Observation of Long-Lived Vortex Aggregates in Rapidly Rotating Bose-Einstein Condensates

We study the formation of large vortex aggregates in a rapidly rotating dilute-gas Bose-Einstein condensate. When we remove atoms from the rotating condensate with a tightly focused, resonant laser, the density can be locally suppressed, while fast circulation of a ring-shaped superflow around the area of suppressed density is maintained. Thus a giant vortex core comprising 7 to 60 phase singularities is formed.

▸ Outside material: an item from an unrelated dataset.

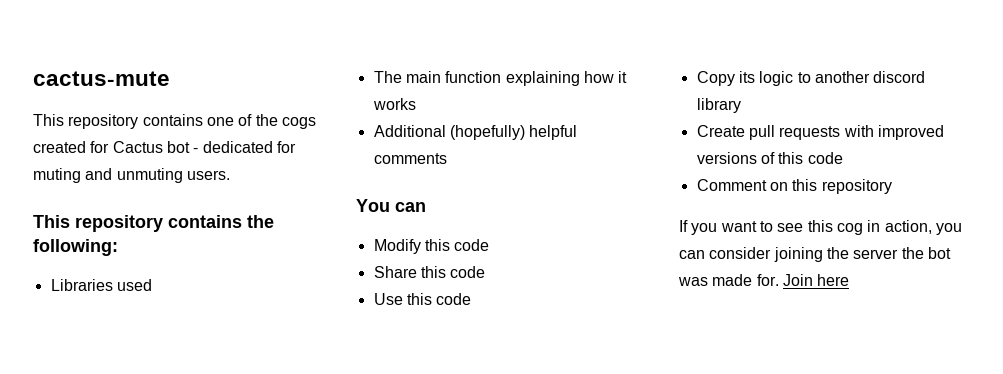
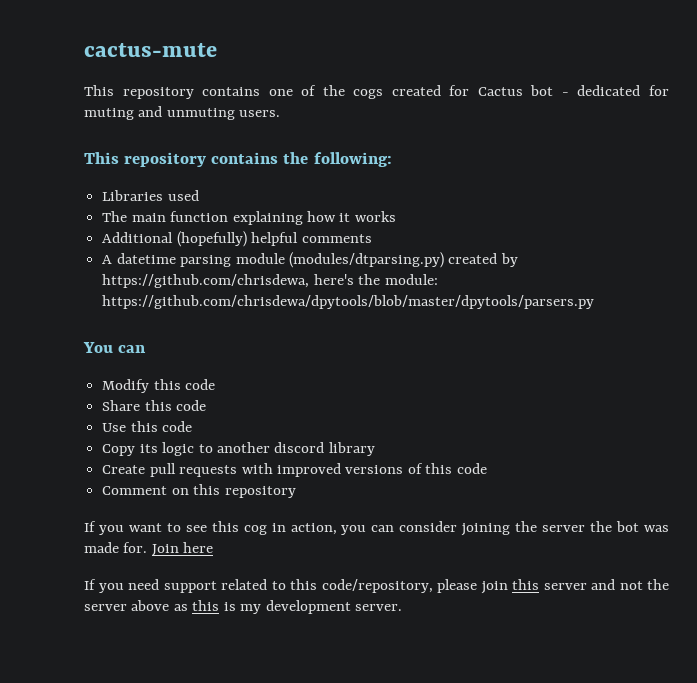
+ A datetime parsing module (modules/dtparsing.py) created by https://github.com/chrisdewa, here's the module: https://github.com/chrisdewa/dpytools/blob/master/dpytools/parsers.py
+ If you need support related to this code/repository, please join this server and not the server above as this is my development server.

The giant core is only metastable, and it will refill with distinguishable single vortices after many rotation cycles. The surprisingly long lifetime of the core can be attributed to the influence of strong Coriolis forces in the condensate. In addition we have been able to follow the precession of off-center giant vortices for more than 20 cycles.

Figure 1

Different stages of the giant vortex formation process. (a) Starting point: BEC after evaporative spin-up. (b)–(h) Laser shone onto BEC for (b) 14 s, (c) 15 s, (d) 20 s, (e) 22 s, (f) 23 s, (g) 40 s, and (h) 70 s. Pictures are taken after 5.7-fold expansion of the BEC. Laser power is 8 fW. (i) Zoomed-in core region of (f).

Figure 2

Lattice reforming after giant vortex formation. (a) BEC after evaporative spin-up. (b) Effect of a 60 fW, 2.5 s laser pulse. (c),(d) Same as (b), but additional 10 s (c) and 20 s (d) in-trap evolution time after the end of the laser pulse. Images taken after a sixfold expansion of the BEC.

Figure 3

Core developing after a 5 ms short, 2.5 pW laser pulse. In-trap evolution time after the end of the pulse is (a) 0.5 ms, (b) 10.5 ms, (c) 20.5 ms, and (d) 30.5 ms. Images taken after sixfold expansion of BEC. (e) Zoomed-in core region of (c).

Figure 4

Oscillation of core area after an 8 pW, 5 ms laser pulse. Starting conditions are $2.5\times {10}^6$ atoms with rotation rate $0.9{\omega }_{\rho }$. Time given is the in-trap evolution time after the end of the pulse. Core area is normalized to mean of all data points. Inset: Initial condition $3.5\times {10}^6$ atoms with rotation rate $0.78{\omega }_{\rho }$; in-trap images taken after a 14 pW, 5 ms laser pulse followed by evolution time of (a) 20 ms, (b) 40 ms, (c) 60 ms, and (d) 80 ms.

Figure 5

Giant core precession. Cores created by a 10 ms off-centered laser pulse with a power of (a) 4.2 pW, (b) 33 pW, and (c) 470 pW. Time given in figure is in-trap evolution time after the end of the laser pulse. For reference, a naive expectation for the lifetime of a giant vortex given by the radius of the core divided by the speed of sound in the surrounding cloud would be 13 and 30 ms for (a) and (b), respectively.

Figure 6

Ring cut out of a BEC by a 125 ms long, off-centered laser pulse. Expansion image taken (a) directly after the end of the pulse (b) after an additional in-trap evolution time of 200 ms after the end of the pulse and (c) evolution time 2 s.